In an evening of April 1946, Christian Dior is working at Lucien Lelong and something does not sit right with him. Marcel Boussac, also known as the ‘King of Cotton’, wants Dior to become the Artistic Director of ‘Philippe et Gaston’, but Dior is not completely sure; he knows this decision is important, as three times already chance has pointed him towards what he is convinced to be a ‘fabulous destiny’ waiting for him.
Just some days later, walking up the Rue du Faubourg Saint-Honoré (the heart of Paris, after which the St. Honoré Dior tote bag will be named), Dior hits his foot on an object, which makes him realize that he is right in front of the British Embassy. He takes this as a sign, as it makes him think of his childhood in Normandy and especially of his friend Georges Vigouroux, whom he encountered three consecutive times in Paris and who tried to convince Dior to embrace his future.
Christian Dior leans over and picks up the object he almost fell on: it is a star, his evening star indicating the path to follow. The next day, Dior announces that he will not take over “Philippe et Gaston” to open a fashion house in his own name. The rest is history.

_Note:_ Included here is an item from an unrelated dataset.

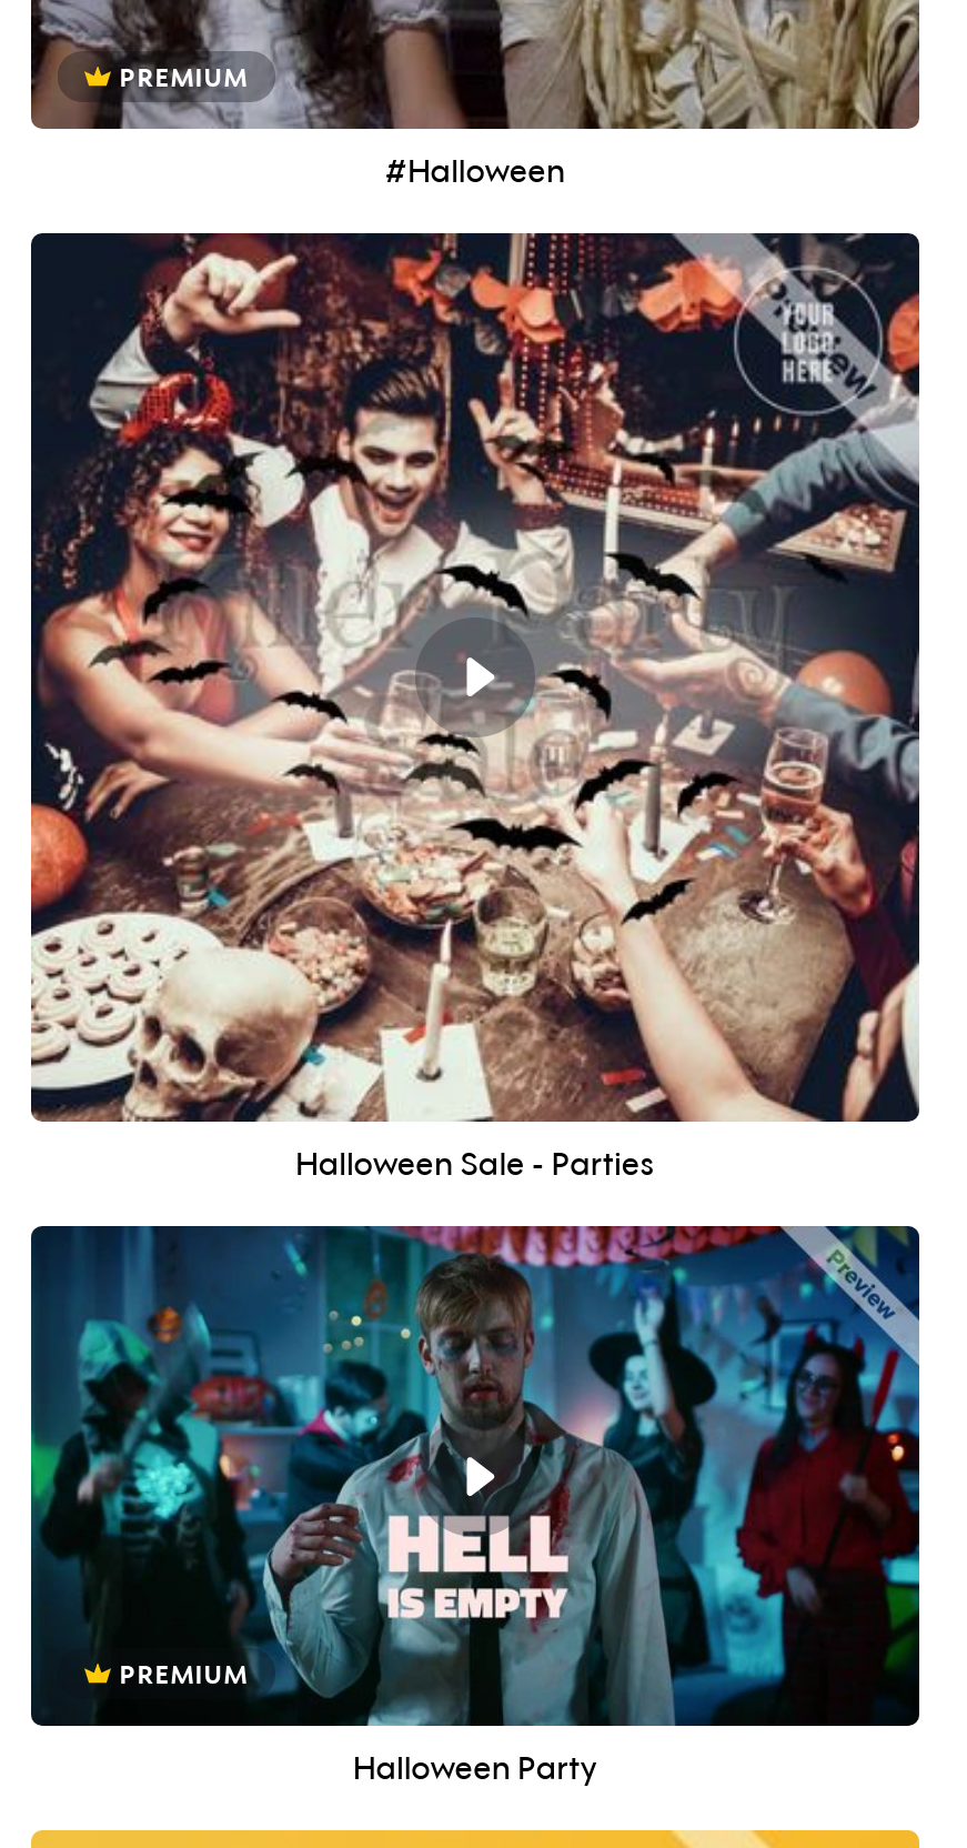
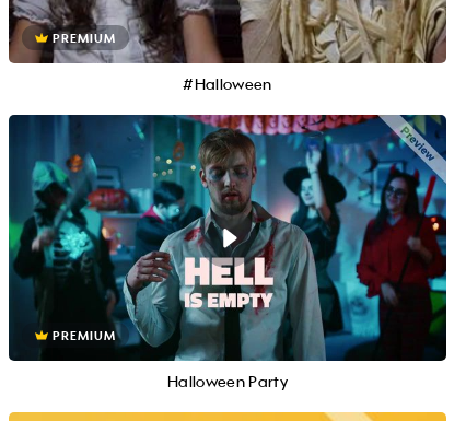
[29,231,921,1182] [image] | Halloween Sale - Parties -> none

The first collection was presented on 12 February 1947, and it burst into the scene. Of course, Dior had impatiently been waiting for the arrival of his lucky flower, the lily of the valley, of which he used to slip a sprig into the hem of every one of his haute couture models. He also kept a four-leaf clover, a piece of wood and many other things in his jacket pocket. But among all of these, he was particularly obsessed with numbers, especially the number 8, with his sensual form, “clean and curved, emphasized bosom, hollowed waist, accentuated hips”, as he described it.
Dior has always had a predilection for fortune tellers, premonitions and signs of destiny. Fortune tellers always accompanied him throughout his life, giving him a helping hand in making decisive career choices. In particular, he used to get psychic premonitions to know the destiny of his collection or the best day to present it to the public.
This obsession with superstition is still present in Dior’s collection, from the twinkling star on top of the Dior building in Ginza, to the Dior VIII watch, from the Autumn 2013 make-up collection that colors the face with ‘Mystic Metallic’ reflections, to the jewelry range from the Autumn-Winter 2013 fashion show that cast a spell by adorning the hands and ears with jewels resembling lucky charms. All these creations take good fortune as their theme, as though to bring eternal luck.
Fast forward just over a century after Dior’s first encounter with a fortune teller, the same fascinating world of the divinatory arts that so inspired Christian Dior have once more been interpreted by Maria Grazia Chiuri, creative director at Dior, who looked to tarot cards for her Spring 2021 Dior Haute Couture Collection, reimagining their mystical characters and symbols through a magical collection reminiscent of an Old Masters painting.